Prinsip pengobatan dan rehabilitasi di rumah untuk cerebral palsy

  Cerebral palsy, atau disingkat cerebral palsy, adalah gangguan gerakan sentral yang biasanya disebabkan oleh kerusakan otak non-progresif atau perkembangan otak yang tidak normal sejak prenatal hingga satu tahun setelah kelahiran dari berbagai penyebab. Insiden cerebral palsy kira-kira 1,2 hingga 2,5 per 1.000 orang.  Presentasi klinis bervariasi menurut subtipe. Secara umum, hal ini ditandai dengan perkembangan motorik yang tertinggal dibandingkan dengan anak-anak normal pada usia yang sama, anggota badan yang keras atau lunak dan postur motorik yang abnormal. Jika ditemukan kelainan tersebut, anak harus segera diperiksa oleh spesialis neurorehabilitasi.  Terapi fisik, terapi peran, terapi wicara, terapi psiko-perilaku, terapi stimulasi listrik, obat-obatan, operasi, dan dapat dikombinasikan dengan pengobatan tradisional Tiongkok, seperti tui na, akupunktur, injeksi titik akupuntur, akupunktur telinga, dll.  2. Pelatihan rehabilitasi rumah harus direncanakan.

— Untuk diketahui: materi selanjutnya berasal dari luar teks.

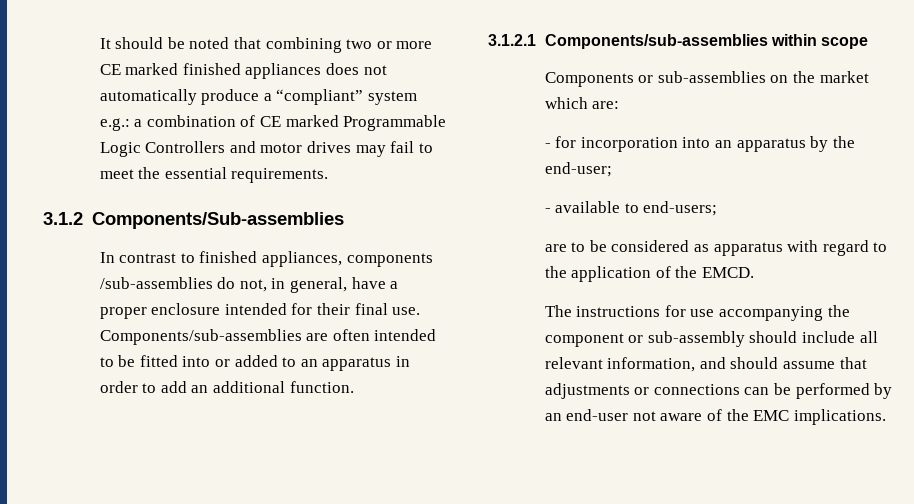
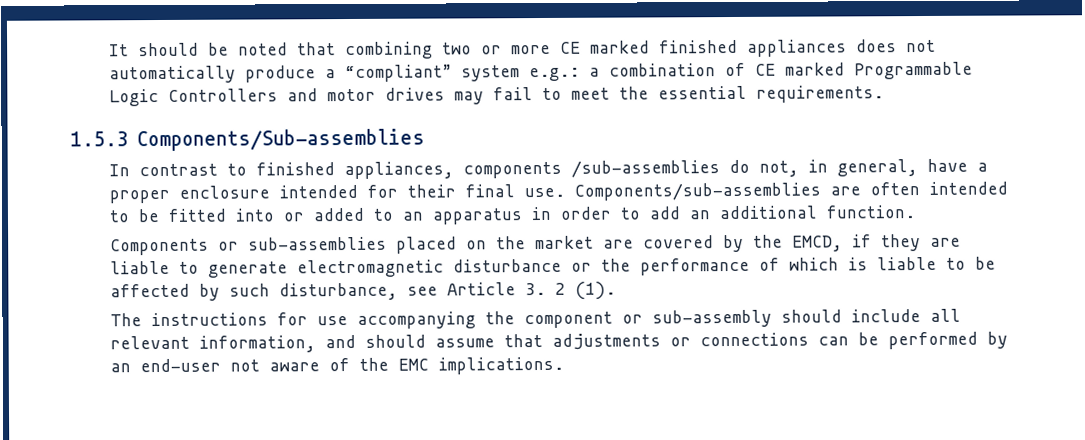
- 3.1.2 Components/Sub-assemblies
+ 1.5.3 Components/Sub-assemblies
- 3.1.2.1 Components/sub-assemblies within scope
- Components or sub-assemblies on the market which are:
- - for incorporation into an apparatus by the end-user;
- - available to end-users;
- are to be considered as apparatus with regard to the application of the EMCD.
+ Components or sub-assemblies placed on the market are covered by the EMCD, if they are liable to generate electromagnetic disturbance or the performance of which is liable to be affected by such disturbance, see Article 3. 2 (1).

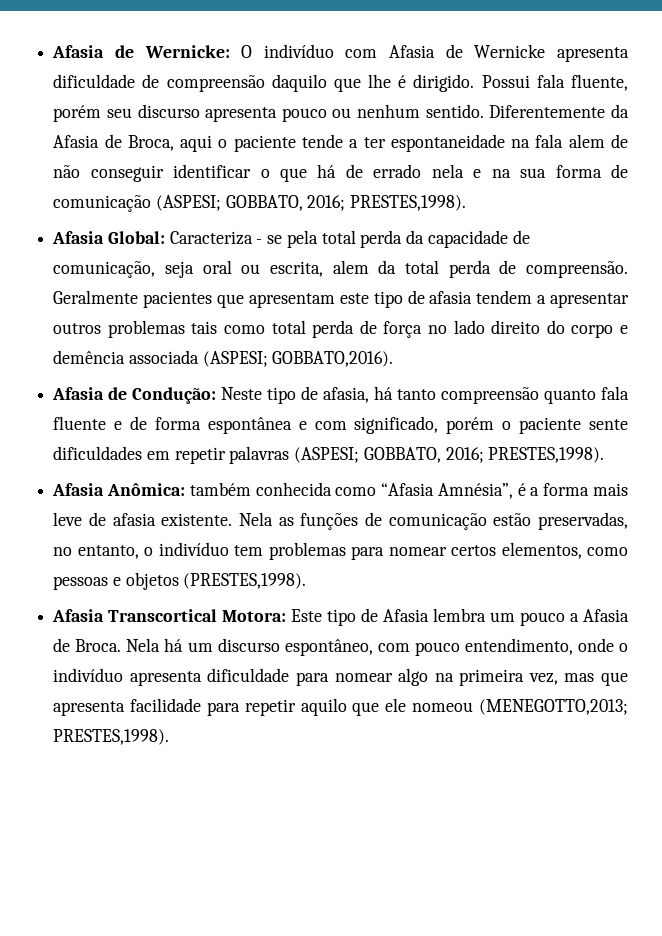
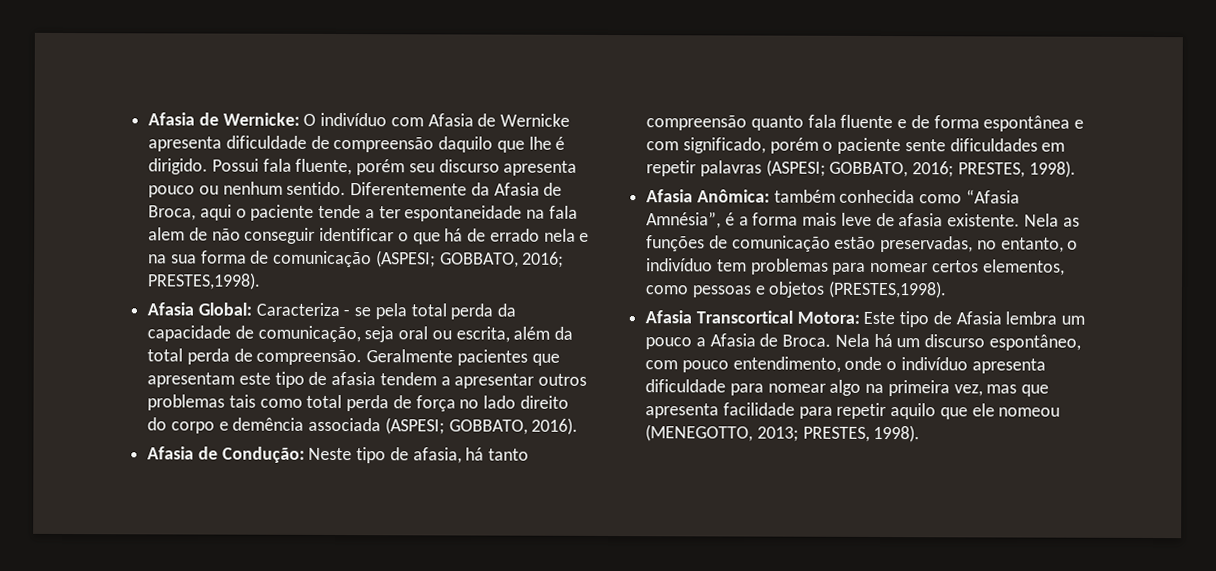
- Afasia Global: Caracteriza - se pela total perda da capacidade de comunicação, seja oral ou escrita, alem da total perda de compreensão.
+ Afasia Global: Caracteriza - se pela total perda da capacidade de comunicação, seja oral ou escrita, além da total perda de compreensão.
- Geralmente pacientes que apresentam este tipo de afasia tendem a apresentar outros problemas tais como total perda de força no lado direito do corpo e demência associada (ASPESI; GOBBATO,2016).
+ Geralmente pacientes que apresentam este tipo de afasia tendem a apresentar outros problemas tais como total perda de força no lado direito do corpo e demência associada (ASPESI; GOBBATO, 2016).
- Afasia de Condução: Neste tipo de afasia, há tanto compreensão quanto fala fluente e de forma espontânea e com significado, porém o paciente sente dificuldades em repetir palavras (ASPESI; GOBBATO, 2016; PRESTES,1998).
+ Afasia de Condução: Neste tipo de afasia, há tanto compreensão quanto fala fluente e de forma espontânea e com significado, porém o paciente sente dificuldades em repetir palavras (ASPESI; GOBBATO, 2016; PRESTES, 1998).
- Nela há um discurso espontâneo, com pouco entendimento, onde o indivíduo apresenta dificuldade para nomear algo na primeira vez, mas que apresenta facilidade para repetir aquilo que ele nomeou (MENEGOTTO,2013; PRESTES,1998).
+ Nela há um discurso espontâneo, com pouco entendimento, onde o indivíduo apresenta dificuldade para nomear algo na primeira vez, mas que apresenta facilidade para repetir aquilo que ele nomeou (MENEGOTTO, 2013; PRESTES, 1998).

Fokus program harus pada peningkatan fungsi dan pencegahan kecacatan sekunder, tetapi untuk anak-anak dengan kondisi yang sangat parah, perawatan yang mudah dan mengurangi beban keluarga harus menjadi tujuan utama. Hal ini biasanya mencakup: pemahaman tentang kondisi anak dan pengaturan untuk kehidupan sehari-hari; peregangan otot spastik; pelatihan kekuatan otot dan mobilitas sendi yang ditargetkan; penguatan aktivitas aktif fungsional; penggunaan alat bantu seperti ortosis, kursi, rangka berdiri dan kursi roda, dll.